La construcción de túneles y carreteras en Europa avanza hacia un modelo más seguro y limpio. Drones y cargadores autónomos están tomando el control en zonas de alto riesgo, como tras una explosión, donde el humo impide la visibilidad. Esta tecnología reduce la exposición humana a peligros y, de paso, recorta las emisiones de CO2 en las obras.
Cómo operan los drones en entornos hostiles 🚁
Tras una detonación, los drones sobrevuelan el área y guían a los cargadores autónomos a través del humo denso, evitando que los trabajadores tengan que ingresar. Estos equipos usan sensores LiDAR y cámaras térmicas para mapear el terreno en tiempo real. El resultado es una operación continua sin pausas forzadas por la seguridad humana, lo que acelera los plazos de obra y reduce el consumo de combustible al optimizar rutas.

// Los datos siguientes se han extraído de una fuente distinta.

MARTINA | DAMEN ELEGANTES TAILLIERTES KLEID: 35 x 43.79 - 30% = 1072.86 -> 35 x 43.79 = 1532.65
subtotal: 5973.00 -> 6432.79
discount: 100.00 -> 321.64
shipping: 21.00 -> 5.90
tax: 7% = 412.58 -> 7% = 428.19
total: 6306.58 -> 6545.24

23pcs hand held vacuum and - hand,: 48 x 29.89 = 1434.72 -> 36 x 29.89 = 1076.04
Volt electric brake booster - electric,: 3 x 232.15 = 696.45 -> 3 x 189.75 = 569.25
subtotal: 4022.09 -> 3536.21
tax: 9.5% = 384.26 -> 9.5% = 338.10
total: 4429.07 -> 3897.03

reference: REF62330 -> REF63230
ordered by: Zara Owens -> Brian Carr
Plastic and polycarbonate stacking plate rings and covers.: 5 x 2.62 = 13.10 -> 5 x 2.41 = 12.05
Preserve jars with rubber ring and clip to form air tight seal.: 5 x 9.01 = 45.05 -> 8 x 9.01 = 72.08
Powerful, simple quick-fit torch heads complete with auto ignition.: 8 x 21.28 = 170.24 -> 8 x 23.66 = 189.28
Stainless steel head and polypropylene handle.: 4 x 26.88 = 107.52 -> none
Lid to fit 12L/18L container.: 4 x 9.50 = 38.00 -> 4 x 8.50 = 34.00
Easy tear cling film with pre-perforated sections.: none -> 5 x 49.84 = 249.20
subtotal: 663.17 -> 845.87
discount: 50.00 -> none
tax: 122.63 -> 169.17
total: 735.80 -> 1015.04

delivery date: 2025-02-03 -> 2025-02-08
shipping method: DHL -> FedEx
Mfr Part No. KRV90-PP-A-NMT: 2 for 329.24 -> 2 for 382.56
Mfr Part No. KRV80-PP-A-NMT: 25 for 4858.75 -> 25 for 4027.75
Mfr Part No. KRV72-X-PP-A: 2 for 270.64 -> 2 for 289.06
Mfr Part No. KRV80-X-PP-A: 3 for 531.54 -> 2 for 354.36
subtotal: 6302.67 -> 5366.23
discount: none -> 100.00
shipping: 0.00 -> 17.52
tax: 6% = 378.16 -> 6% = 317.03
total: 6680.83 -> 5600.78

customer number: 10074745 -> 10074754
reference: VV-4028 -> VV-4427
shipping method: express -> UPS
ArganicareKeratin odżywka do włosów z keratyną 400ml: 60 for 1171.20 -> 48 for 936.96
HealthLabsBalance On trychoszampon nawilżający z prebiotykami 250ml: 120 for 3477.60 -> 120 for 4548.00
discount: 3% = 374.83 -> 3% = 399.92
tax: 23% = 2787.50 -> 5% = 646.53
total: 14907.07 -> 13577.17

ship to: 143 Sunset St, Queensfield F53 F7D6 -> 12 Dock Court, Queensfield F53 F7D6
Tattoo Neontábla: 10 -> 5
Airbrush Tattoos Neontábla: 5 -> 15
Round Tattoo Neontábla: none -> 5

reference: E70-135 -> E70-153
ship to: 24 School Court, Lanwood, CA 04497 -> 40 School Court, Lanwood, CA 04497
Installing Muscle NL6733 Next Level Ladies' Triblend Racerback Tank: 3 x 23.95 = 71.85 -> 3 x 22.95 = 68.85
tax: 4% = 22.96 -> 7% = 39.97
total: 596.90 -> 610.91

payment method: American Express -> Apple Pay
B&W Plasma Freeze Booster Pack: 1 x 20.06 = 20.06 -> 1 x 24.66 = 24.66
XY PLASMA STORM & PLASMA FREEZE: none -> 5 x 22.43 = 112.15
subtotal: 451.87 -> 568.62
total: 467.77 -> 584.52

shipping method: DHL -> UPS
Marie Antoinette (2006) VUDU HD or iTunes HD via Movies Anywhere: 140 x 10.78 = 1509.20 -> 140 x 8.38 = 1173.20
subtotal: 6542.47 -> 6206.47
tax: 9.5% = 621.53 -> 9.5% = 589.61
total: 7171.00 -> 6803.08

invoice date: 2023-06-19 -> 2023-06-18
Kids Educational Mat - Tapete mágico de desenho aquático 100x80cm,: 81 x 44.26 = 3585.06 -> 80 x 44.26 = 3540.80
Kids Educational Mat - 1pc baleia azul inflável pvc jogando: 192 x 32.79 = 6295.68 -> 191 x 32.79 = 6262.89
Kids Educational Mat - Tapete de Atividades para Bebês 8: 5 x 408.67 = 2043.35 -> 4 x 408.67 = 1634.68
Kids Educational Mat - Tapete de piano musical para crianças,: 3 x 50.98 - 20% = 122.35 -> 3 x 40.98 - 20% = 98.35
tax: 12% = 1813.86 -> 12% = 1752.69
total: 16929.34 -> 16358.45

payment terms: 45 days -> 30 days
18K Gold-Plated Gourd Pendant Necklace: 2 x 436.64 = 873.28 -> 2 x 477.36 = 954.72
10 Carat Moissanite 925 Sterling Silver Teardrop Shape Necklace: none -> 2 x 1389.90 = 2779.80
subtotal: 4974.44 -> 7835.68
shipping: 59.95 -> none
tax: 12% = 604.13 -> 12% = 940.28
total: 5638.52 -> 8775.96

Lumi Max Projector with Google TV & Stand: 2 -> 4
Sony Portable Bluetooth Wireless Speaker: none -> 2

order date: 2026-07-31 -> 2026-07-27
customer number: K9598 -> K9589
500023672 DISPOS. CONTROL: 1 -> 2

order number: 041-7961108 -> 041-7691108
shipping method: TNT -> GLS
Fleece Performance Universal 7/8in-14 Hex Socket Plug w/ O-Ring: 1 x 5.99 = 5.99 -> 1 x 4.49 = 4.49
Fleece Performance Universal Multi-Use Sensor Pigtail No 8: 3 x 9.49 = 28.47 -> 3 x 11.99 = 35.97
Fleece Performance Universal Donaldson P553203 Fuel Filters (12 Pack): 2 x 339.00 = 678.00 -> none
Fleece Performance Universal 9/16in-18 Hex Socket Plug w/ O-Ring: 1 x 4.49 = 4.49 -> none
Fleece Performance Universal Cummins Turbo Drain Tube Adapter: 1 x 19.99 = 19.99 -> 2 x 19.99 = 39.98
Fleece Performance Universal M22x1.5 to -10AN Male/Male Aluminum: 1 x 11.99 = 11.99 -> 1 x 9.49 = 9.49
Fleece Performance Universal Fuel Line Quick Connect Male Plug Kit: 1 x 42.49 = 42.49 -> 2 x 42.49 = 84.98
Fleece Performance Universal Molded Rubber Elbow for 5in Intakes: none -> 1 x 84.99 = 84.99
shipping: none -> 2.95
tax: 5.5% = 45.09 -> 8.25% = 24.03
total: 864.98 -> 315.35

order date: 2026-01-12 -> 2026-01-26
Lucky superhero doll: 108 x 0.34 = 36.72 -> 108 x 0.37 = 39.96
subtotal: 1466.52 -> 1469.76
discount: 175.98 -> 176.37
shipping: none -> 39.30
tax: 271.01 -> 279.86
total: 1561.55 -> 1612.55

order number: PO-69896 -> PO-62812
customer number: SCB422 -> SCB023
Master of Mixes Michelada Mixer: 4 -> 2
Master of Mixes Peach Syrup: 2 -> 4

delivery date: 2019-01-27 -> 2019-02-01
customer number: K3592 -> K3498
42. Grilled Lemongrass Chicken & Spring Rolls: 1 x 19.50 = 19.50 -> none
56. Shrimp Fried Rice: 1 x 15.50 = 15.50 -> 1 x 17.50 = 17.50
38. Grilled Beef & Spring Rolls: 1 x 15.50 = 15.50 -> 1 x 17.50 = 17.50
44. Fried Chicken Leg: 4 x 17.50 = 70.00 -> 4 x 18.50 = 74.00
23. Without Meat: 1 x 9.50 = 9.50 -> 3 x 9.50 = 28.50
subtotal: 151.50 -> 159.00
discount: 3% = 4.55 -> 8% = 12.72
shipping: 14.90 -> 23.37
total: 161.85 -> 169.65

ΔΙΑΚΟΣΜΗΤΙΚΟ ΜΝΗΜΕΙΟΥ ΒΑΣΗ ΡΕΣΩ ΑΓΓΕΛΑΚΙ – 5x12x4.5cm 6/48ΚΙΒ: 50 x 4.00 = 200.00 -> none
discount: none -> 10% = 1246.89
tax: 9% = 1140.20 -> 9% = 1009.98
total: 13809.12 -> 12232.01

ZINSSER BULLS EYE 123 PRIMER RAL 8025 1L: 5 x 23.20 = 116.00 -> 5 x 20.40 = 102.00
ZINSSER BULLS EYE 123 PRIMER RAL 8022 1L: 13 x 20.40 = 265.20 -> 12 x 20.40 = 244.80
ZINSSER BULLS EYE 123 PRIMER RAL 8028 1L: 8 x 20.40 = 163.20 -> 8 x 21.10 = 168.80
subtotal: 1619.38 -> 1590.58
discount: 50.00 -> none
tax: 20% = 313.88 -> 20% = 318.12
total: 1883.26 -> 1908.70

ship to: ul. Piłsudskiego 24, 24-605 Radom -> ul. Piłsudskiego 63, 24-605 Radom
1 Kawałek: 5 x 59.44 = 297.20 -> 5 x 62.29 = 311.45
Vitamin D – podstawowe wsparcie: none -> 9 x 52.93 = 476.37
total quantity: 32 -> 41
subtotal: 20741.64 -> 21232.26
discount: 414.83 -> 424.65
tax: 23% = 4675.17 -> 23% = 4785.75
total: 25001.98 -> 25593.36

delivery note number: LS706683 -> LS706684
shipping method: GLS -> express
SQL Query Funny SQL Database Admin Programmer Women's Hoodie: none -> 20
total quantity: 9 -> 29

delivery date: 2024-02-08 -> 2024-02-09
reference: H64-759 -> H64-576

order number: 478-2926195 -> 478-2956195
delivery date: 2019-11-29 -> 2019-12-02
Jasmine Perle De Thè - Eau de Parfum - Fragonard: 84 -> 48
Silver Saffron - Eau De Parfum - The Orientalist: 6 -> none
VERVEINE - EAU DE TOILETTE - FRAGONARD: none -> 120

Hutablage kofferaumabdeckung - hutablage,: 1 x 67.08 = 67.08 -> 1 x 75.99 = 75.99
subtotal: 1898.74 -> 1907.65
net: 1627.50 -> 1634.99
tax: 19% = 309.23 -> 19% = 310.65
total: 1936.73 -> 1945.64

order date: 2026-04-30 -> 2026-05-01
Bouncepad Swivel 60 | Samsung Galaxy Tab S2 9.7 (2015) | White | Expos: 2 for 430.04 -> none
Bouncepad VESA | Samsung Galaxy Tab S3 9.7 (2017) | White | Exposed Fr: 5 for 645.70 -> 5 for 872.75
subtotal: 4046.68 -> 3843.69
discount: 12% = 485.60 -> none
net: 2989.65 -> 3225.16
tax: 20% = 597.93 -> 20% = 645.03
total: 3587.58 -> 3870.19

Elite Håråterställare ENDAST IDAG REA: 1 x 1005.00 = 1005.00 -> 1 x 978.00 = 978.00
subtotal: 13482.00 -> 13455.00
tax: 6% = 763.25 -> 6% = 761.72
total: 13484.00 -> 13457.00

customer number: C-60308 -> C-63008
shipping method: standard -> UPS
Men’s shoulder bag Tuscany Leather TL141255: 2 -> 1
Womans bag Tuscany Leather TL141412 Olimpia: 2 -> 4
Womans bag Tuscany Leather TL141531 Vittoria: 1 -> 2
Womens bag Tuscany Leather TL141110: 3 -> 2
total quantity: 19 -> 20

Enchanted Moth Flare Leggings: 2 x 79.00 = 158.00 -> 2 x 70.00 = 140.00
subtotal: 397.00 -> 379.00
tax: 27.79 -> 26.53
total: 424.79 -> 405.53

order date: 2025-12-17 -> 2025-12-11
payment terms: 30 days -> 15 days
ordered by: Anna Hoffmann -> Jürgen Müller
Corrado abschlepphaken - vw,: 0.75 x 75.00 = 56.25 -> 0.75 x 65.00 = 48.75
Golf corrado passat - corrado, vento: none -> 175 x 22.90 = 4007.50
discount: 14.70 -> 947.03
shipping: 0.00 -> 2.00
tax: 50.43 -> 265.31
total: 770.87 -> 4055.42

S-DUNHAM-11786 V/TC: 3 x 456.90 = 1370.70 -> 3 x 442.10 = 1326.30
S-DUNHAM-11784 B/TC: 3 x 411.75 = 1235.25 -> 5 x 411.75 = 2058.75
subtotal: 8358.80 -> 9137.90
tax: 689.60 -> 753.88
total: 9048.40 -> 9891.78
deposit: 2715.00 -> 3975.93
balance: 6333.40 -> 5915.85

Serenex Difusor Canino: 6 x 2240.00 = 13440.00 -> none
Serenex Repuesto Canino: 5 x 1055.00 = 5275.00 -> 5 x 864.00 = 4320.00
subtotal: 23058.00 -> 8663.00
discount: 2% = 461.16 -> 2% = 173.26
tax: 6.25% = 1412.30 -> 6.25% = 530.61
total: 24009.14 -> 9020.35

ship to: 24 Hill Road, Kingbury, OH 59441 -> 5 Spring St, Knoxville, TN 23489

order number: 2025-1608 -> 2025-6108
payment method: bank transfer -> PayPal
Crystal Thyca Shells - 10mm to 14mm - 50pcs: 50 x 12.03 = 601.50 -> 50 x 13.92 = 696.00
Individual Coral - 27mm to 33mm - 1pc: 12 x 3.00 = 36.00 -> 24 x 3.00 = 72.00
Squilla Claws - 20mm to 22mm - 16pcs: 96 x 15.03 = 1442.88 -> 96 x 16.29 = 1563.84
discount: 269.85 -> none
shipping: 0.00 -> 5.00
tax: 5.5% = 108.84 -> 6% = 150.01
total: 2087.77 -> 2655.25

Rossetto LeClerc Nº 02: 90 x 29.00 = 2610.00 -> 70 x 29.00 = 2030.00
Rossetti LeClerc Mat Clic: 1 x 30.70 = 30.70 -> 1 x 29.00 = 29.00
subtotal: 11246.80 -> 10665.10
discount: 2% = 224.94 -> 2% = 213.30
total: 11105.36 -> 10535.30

Adiós al café de obra: las máquinas ya no descansan ☕
Mientras los operarios se toman un respiro lejos del polvo y el peligro, las máquinas autónomas trabajan sin parar, ni siquiera para el bocadillo de media mañana. Los drones, por su parte, no se quejan del frío ni piden aumento de sueldo. Eso sí, cuando se estropean, el técnico que las repara sí echa de menos al compañero humano que al menos sabía dónde estaba el botón de reinicio.